:: Activity ::
The records below are to be set down word for word, with every picture left out.

Extracted material section start

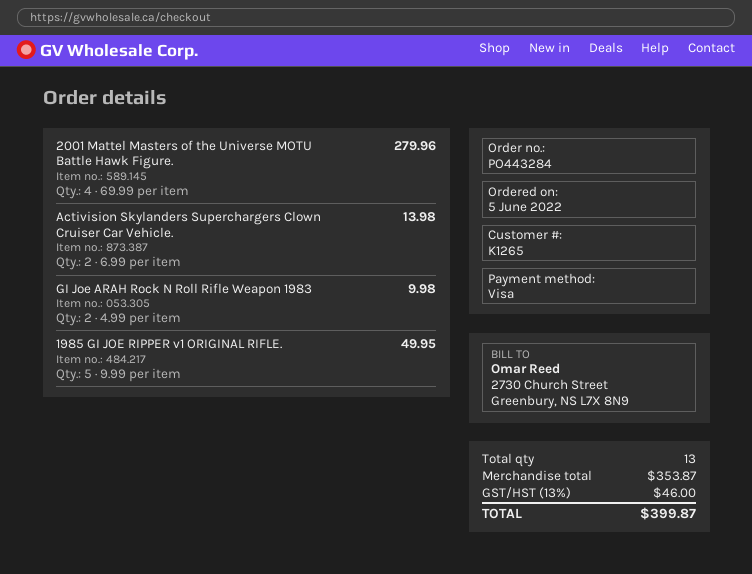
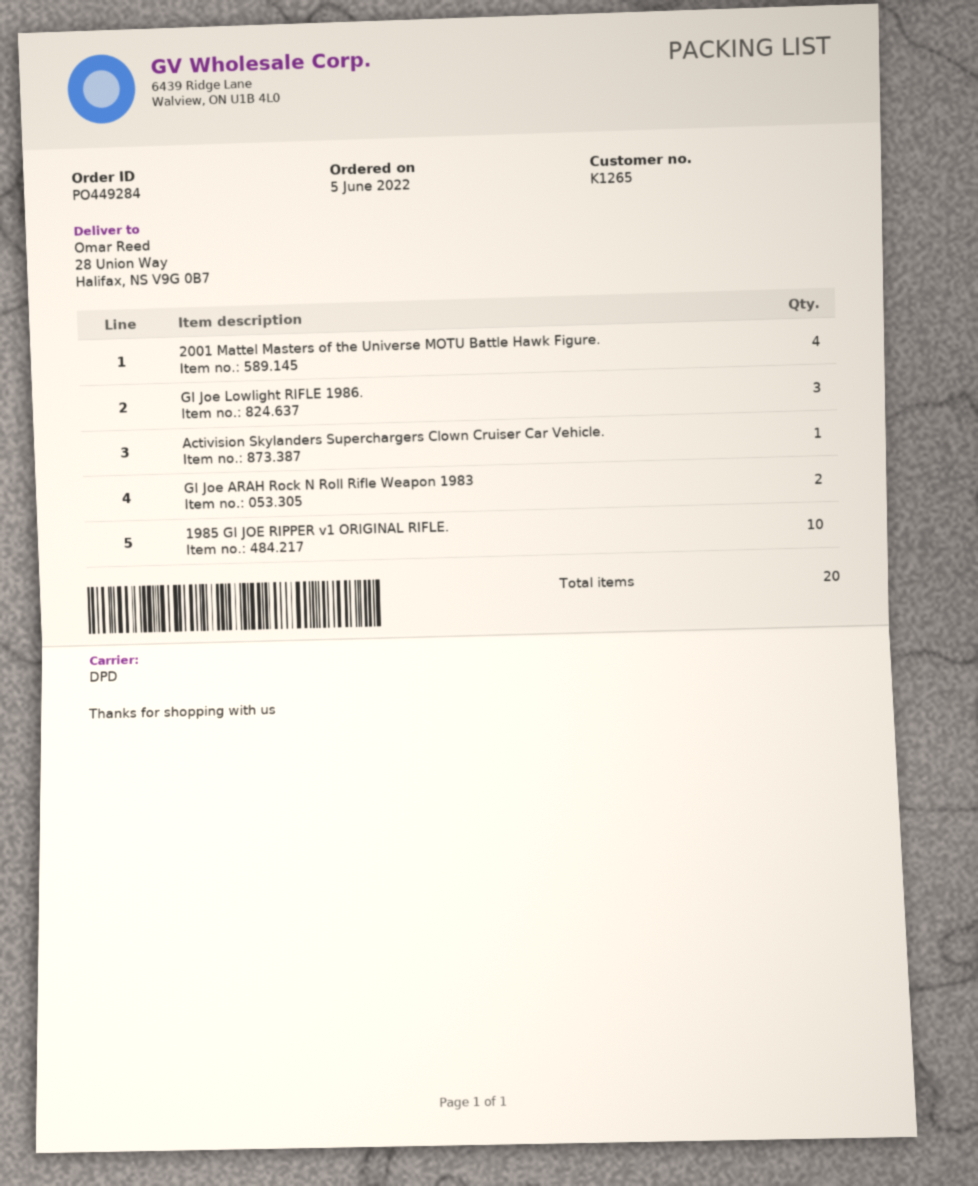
order number: PO443284 -> PO449284
Activision Skylanders Superchargers Clown Cruiser Car Vehicle.: 2 -> 1
1985 GI JOE RIPPER v1 ORIGINAL RIFLE.: 5 -> 10
GI Joe Lowlight RIFLE 1986.: none -> 3
total quantity: 13 -> 20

Extracted material section end

:: Reply ::
order number: PO443284 -> PO449284
Activision Skylanders Superchargers Clown Cruiser Car Vehicle.: 2 -> 1
1985 GI JOE RIPPER v1 ORIGINAL RIFLE.: 5 -> 10
GI Joe Lowlight RIFLE 1986.: none -> 3
total quantity: 13 -> 20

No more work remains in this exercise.